While there were lots of interesting backstage and historical facts shared throughout the tour for the Disney Tourist part of my brain, there was an interesting take-away for the work-side of my brain. You see, there was a dual meaning in the “Keys to the Kingdom” title of the tour. We did get a number of doors and gates unlocked, getting to see backstage and under the park in the “Utilidors.” In addition, we also learned all cast members work from a prioritized list of four “keys” that they employ in their daily tasks; SAFETY, COURTESY, SHOW and EFFICIENCY. In any situation, these four keys guide the cast members in their interaction with the visitors to the park.
Safety is always first for a reason and trumps all the other keys. For example, in the past, security officers were part of the SHOW and were dressed according to the theme of the area of the park they were stationed: different hat/shirt/tie combinations. However, in recent years, all Disney security officers now wear the same uniform, no matter in which part of the park they are working. In the event that someone is in need of help, they don’t have to think about “what does a security officer in Frontierland wear vs what does a security officer in Epcot’s Future World wear.” They all wear the same dark blue pants, light blue shirt and eight-point police cap. This gives up a bit of the SHOW, but it is better for the SAFETY of the guests.
In another example, I asked a random employee in one of the resort hotels about the location of a particular restaurant. Rather than just point me in the right direction, he dropped what he was doing and walked my party and I right to the front door of the restaurant. It was more important to be COURTEOUS that it was to be EFFICIENT in whatever his actual job was.
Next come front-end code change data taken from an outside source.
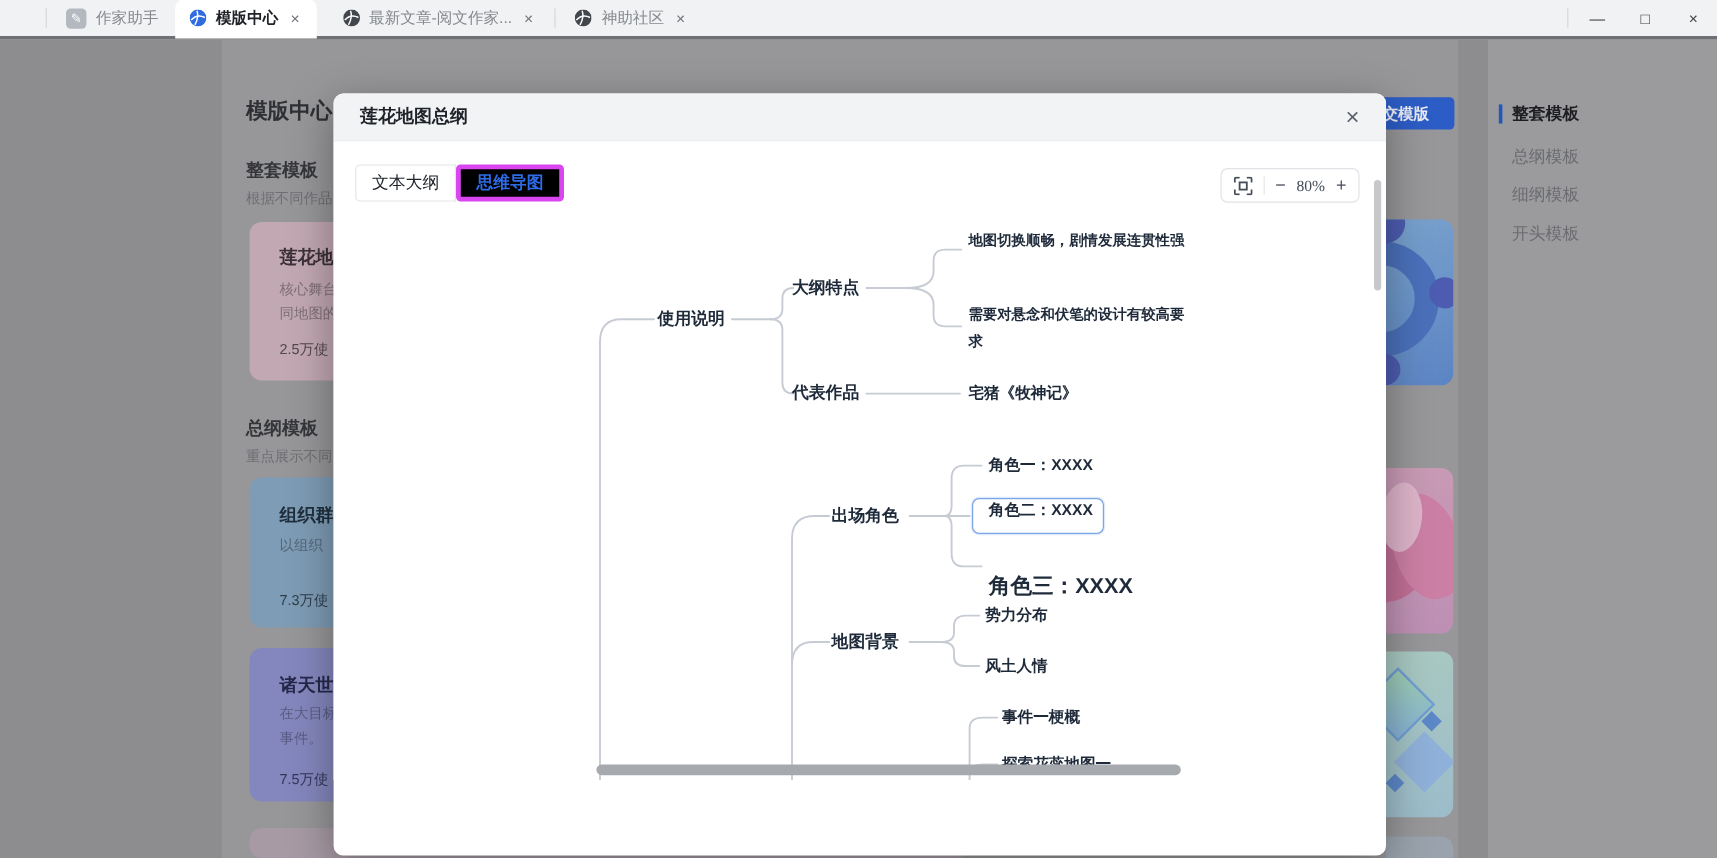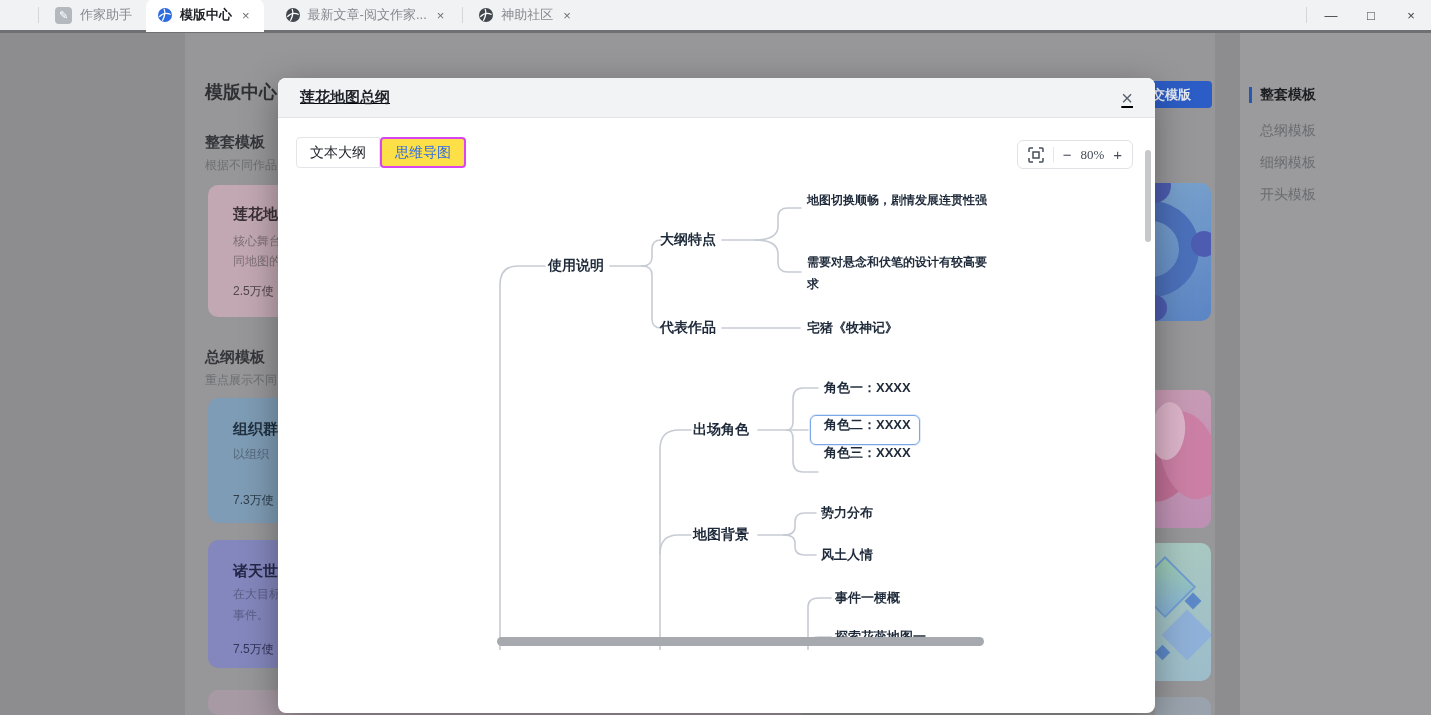--- a/index.html
+++ b/index.html
@@ -51,7 +51,7 @@
            border-radius:8px; box-shadow:0 10px 36px rgba(0,0,0,.35); z-index:10; }
   .modal-header { position:absolute; top:0; left:0; right:0; height:40px; background:#f2f3f5;
                   border-bottom:1px solid #e1e3e7; border-radius:8px 8px 0 0;
-                  display:flex; align-items:center; padding:0 22px;text-decoration:underline; }
+                  display:flex; align-items:center; padding:0 22px; }
   .modal-header .m-title { font-size:15px; font-weight:bold; color:#1f2329; }
   .modal-header .m-close { margin-left:auto; font-size:20px; color:#5c6370; cursor:pointer; line-height:1; }
 

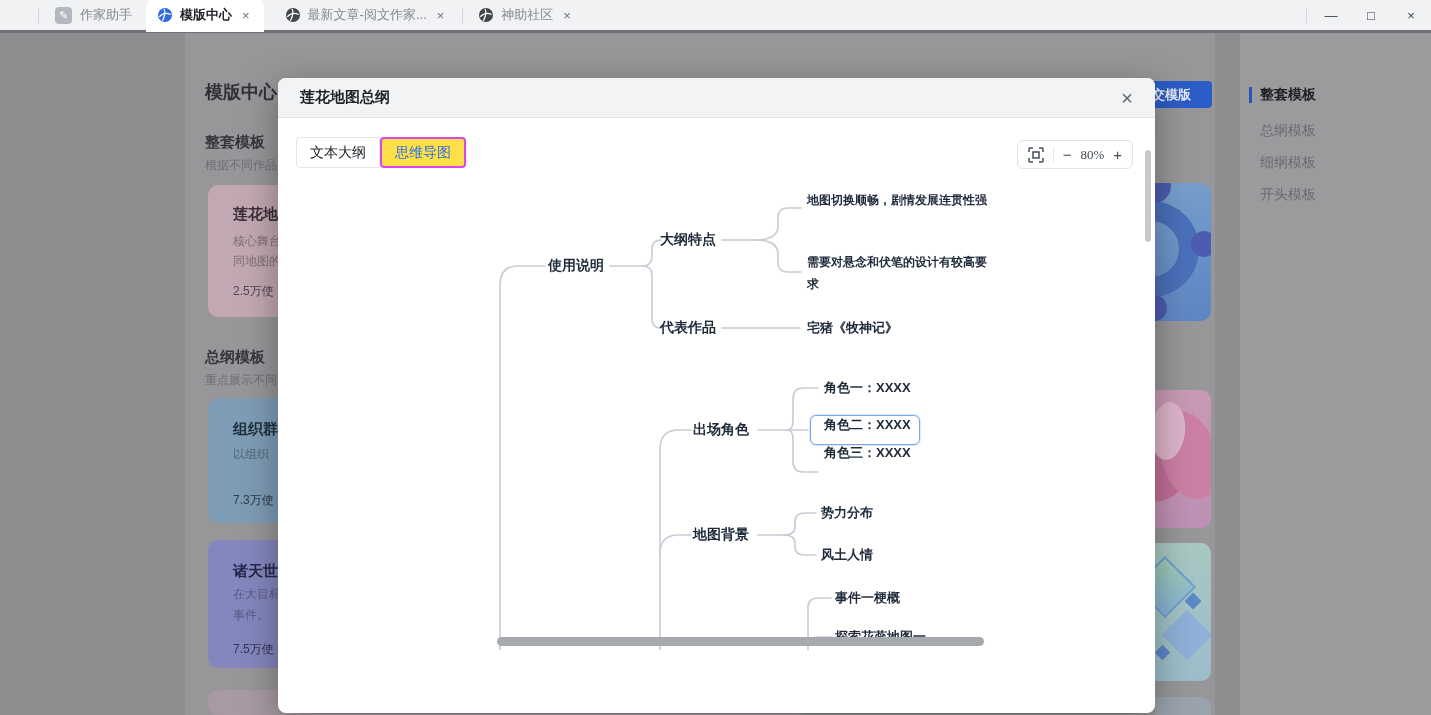--- a/index.html
+++ b/index.html
@@ -61,7 +61,7 @@
   .vtab { height:31px; padding:0 13px; font-size:14px; display:flex; align-items:center;
           background:#fff; border:1px solid #e3e5e9; color:#20242b; cursor:pointer; }
   .vtab:first-child { border-radius:4px 0 0 4px; }
-  .vtab.selected { background:#fde047; border:2px solid #d946ef; color:#2e6be6; font-weight:normal; border-radius:4px; }
+  .vtab.selected { background:#000000; border:4px solid #d946ef; color:#2e6be6; font-weight:bold; border-radius:4px; }
 
   .zoom-group { position:absolute; right:22px; top:22px; height:29px; display:flex; align-items:center;
                 background:#fff; border:1px solid #e0e2e6; border-radius:6px; padding:0 10px; gap:9px; z-index:5; }

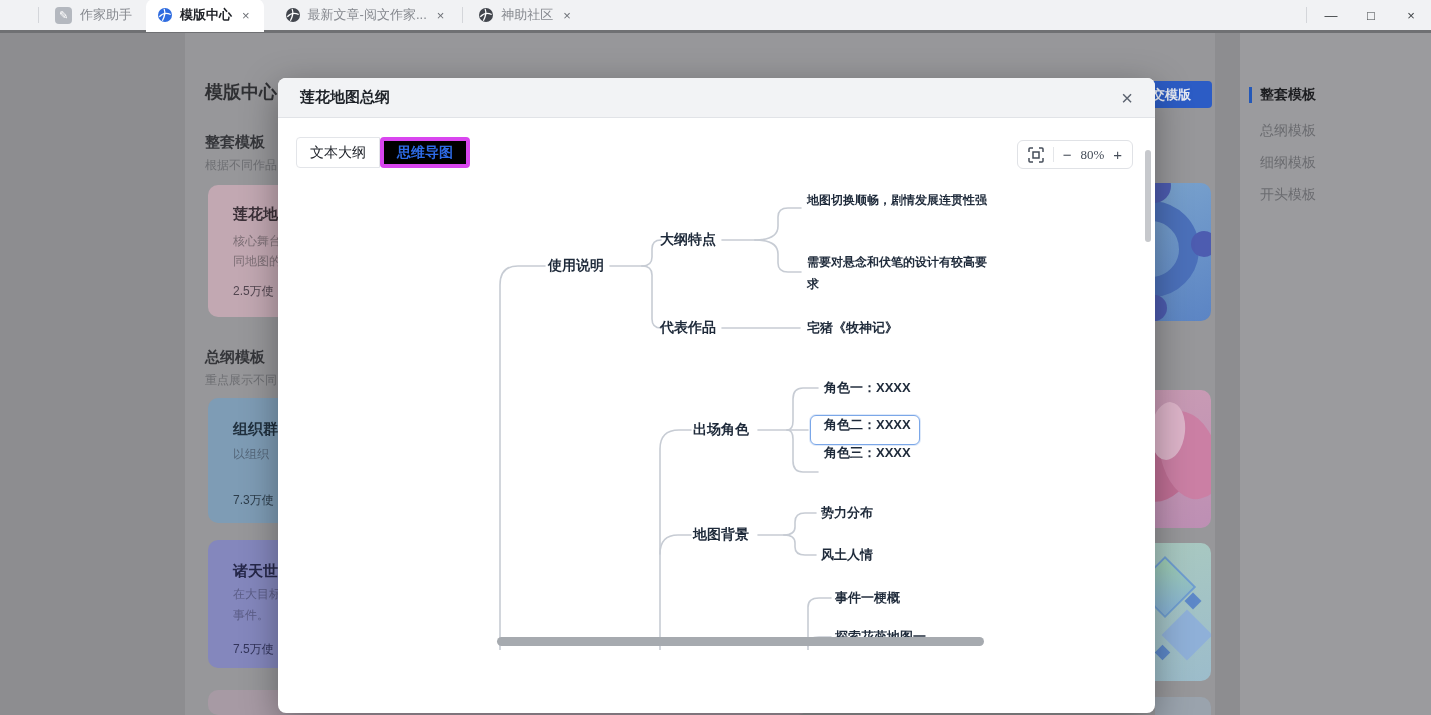--- a/index.html
+++ b/index.html
@@ -251,7 +251,7 @@
     <div class="mm-box">
       <span class="mm-box-label">角色二：XXXX</span>
     </div>
-    <div class="mm-label" style="left:546px; top:326px; font-size:13px;">角色三：XXXX</div>
+    <div class="mm-label" style="left:546px; top:358px; font-size:18px;">角色三：XXXX</div>
     <div class="mm-label" style="left:415px; top:408px;">地图背景</div>
     <div class="mm-label" style="left:543px; top:386px; font-size:13px;">势力分布</div>
     <div class="mm-label" style="left:543px; top:428px; font-size:13px;">风土人情</div>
The point of this is when I realized that SHOW (which I always think of as the real Disney Product) was third on the list. They have a great product, but there are things even more important than their product when dealing with their customers. When we think of our companies, looking for ways to differentiate ourselves from our competitors, there is a lesson to be learned from Disney. You may have the best product in the industry, but you need to find those things that you can do for your customer that are even more important than that product, so that you can differentiate yourself from your competitors and keep your customers, even on that day when someone comes up with a new product or feature that makes their product (even for a short time) better than yours.